» **Exercise goal**:
Your answer should be the lines from the one containing "subtotal: 868.95 -> 658.46" through the final line below, copied exactly.
-------- Records supplied
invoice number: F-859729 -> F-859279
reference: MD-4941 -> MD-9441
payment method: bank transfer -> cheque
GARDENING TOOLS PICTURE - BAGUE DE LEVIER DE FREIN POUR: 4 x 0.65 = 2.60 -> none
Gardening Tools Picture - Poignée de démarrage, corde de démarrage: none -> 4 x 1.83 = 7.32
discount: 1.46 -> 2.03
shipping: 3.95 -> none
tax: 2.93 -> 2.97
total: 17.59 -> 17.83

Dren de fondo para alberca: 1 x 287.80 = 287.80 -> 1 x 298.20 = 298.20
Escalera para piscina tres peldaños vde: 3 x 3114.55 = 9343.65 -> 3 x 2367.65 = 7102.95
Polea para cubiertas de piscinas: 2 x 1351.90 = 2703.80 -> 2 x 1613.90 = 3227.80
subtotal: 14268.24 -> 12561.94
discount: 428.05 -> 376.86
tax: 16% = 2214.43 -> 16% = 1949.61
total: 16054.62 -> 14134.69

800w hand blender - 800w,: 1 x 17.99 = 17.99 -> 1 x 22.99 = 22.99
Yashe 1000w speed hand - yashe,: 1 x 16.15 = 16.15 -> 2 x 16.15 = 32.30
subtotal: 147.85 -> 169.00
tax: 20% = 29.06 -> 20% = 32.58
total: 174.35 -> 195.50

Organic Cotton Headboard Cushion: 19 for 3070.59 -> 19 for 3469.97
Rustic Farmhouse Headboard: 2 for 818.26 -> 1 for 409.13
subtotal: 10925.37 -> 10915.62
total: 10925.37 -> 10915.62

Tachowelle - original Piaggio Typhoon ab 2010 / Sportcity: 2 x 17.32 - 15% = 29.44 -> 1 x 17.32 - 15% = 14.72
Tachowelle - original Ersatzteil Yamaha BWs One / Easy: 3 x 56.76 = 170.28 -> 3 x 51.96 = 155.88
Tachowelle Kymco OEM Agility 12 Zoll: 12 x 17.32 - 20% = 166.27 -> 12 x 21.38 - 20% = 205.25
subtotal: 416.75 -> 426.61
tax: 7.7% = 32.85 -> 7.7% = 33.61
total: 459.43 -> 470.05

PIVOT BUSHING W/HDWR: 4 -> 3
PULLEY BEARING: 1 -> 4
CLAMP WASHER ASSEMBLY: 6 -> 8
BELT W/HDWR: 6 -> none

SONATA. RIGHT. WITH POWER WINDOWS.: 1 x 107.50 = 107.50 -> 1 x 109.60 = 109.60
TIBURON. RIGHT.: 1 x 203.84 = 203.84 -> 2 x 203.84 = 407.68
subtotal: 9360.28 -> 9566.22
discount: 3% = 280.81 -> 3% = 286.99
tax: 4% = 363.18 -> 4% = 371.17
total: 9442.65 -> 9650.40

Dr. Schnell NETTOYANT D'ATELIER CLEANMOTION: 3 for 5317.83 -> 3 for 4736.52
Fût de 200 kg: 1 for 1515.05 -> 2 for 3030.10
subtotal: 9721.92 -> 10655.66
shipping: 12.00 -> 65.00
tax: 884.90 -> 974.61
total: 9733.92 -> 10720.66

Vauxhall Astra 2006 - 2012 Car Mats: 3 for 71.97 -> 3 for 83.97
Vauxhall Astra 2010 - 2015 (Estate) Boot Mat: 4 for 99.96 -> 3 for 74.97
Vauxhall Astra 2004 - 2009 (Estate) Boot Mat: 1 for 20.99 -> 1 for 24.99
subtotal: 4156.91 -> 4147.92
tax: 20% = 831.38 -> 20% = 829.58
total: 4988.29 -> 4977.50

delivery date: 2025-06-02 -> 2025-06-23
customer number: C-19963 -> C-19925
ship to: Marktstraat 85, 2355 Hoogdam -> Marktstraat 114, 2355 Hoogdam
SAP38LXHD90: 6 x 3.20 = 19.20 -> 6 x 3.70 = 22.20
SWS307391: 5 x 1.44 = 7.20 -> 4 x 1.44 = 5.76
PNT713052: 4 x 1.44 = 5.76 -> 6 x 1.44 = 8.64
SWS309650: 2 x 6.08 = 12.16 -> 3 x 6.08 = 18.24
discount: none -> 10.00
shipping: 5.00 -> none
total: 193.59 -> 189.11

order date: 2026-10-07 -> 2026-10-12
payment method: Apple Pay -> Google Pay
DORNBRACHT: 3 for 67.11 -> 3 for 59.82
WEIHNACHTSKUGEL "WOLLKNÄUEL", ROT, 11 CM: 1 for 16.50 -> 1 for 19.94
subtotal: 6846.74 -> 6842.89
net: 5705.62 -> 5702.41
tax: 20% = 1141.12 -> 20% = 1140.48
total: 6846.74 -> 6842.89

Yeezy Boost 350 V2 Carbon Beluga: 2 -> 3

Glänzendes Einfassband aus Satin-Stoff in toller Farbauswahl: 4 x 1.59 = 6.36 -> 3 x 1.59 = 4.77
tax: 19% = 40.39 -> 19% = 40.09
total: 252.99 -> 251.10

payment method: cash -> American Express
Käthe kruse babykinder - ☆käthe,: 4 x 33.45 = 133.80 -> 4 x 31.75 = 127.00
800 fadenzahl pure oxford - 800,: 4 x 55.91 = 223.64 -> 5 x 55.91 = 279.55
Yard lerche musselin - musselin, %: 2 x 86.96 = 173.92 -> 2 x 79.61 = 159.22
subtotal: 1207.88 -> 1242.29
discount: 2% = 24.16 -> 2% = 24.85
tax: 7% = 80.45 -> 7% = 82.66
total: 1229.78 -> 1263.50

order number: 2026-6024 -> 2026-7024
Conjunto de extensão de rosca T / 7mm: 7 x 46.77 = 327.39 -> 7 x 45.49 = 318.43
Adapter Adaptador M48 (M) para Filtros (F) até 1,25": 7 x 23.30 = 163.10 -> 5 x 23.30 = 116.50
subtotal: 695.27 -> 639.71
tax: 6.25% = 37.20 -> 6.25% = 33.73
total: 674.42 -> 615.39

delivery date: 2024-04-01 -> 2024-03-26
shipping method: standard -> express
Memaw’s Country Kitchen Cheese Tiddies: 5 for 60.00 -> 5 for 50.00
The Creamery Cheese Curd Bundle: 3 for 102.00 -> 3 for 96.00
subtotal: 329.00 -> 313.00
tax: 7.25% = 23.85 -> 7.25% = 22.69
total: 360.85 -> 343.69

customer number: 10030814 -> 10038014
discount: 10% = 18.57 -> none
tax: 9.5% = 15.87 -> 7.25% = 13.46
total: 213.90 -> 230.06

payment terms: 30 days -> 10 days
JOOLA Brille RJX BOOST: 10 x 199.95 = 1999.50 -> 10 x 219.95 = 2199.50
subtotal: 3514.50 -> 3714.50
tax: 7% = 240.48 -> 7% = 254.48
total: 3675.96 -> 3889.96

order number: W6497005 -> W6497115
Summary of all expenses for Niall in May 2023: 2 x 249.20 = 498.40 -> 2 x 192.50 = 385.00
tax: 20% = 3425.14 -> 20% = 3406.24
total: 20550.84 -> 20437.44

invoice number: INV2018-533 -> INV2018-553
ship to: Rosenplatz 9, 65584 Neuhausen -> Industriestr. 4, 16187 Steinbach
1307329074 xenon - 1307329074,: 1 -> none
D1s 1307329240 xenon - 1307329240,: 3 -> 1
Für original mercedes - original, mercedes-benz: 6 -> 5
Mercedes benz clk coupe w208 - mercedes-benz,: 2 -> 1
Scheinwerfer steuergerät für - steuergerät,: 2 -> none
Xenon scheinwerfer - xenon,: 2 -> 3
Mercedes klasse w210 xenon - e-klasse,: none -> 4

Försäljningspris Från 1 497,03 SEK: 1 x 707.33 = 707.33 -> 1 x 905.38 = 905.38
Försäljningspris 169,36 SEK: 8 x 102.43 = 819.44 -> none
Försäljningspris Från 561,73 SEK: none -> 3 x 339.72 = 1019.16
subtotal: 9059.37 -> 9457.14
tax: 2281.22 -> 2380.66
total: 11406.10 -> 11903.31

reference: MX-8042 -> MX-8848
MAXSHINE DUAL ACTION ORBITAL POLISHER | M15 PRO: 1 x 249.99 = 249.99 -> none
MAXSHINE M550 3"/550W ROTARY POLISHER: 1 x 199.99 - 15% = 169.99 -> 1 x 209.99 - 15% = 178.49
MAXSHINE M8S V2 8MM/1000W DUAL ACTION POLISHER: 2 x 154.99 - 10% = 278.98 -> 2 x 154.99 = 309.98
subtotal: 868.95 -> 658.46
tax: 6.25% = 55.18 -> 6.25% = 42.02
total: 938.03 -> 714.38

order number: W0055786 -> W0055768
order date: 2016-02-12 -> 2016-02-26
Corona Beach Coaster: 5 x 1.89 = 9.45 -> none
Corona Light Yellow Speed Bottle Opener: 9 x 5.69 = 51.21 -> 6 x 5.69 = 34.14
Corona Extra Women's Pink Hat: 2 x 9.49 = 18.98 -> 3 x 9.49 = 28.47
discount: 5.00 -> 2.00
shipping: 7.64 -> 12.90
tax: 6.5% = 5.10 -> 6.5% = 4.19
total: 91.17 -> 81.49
----------------
» **Written answer**:
subtotal: 868.95 -> 658.46
tax: 6.25% = 55.18 -> 6.25% = 42.02
total: 938.03 -> 714.38

order number: W0055786 -> W0055768
order date: 2016-02-12 -> 2016-02-26
Corona Beach Coaster: 5 x 1.89 = 9.45 -> none
Corona Light Yellow Speed Bottle Opener: 9 x 5.69 = 51.21 -> 6 x 5.69 = 34.14
Corona Extra Women's Pink Hat: 2 x 9.49 = 18.98 -> 3 x 9.49 = 28.47
discount: 5.00 -> 2.00
shipping: 7.64 -> 12.90
tax: 6.5% = 5.10 -> 6.5% = 4.19
total: 91.17 -> 81.49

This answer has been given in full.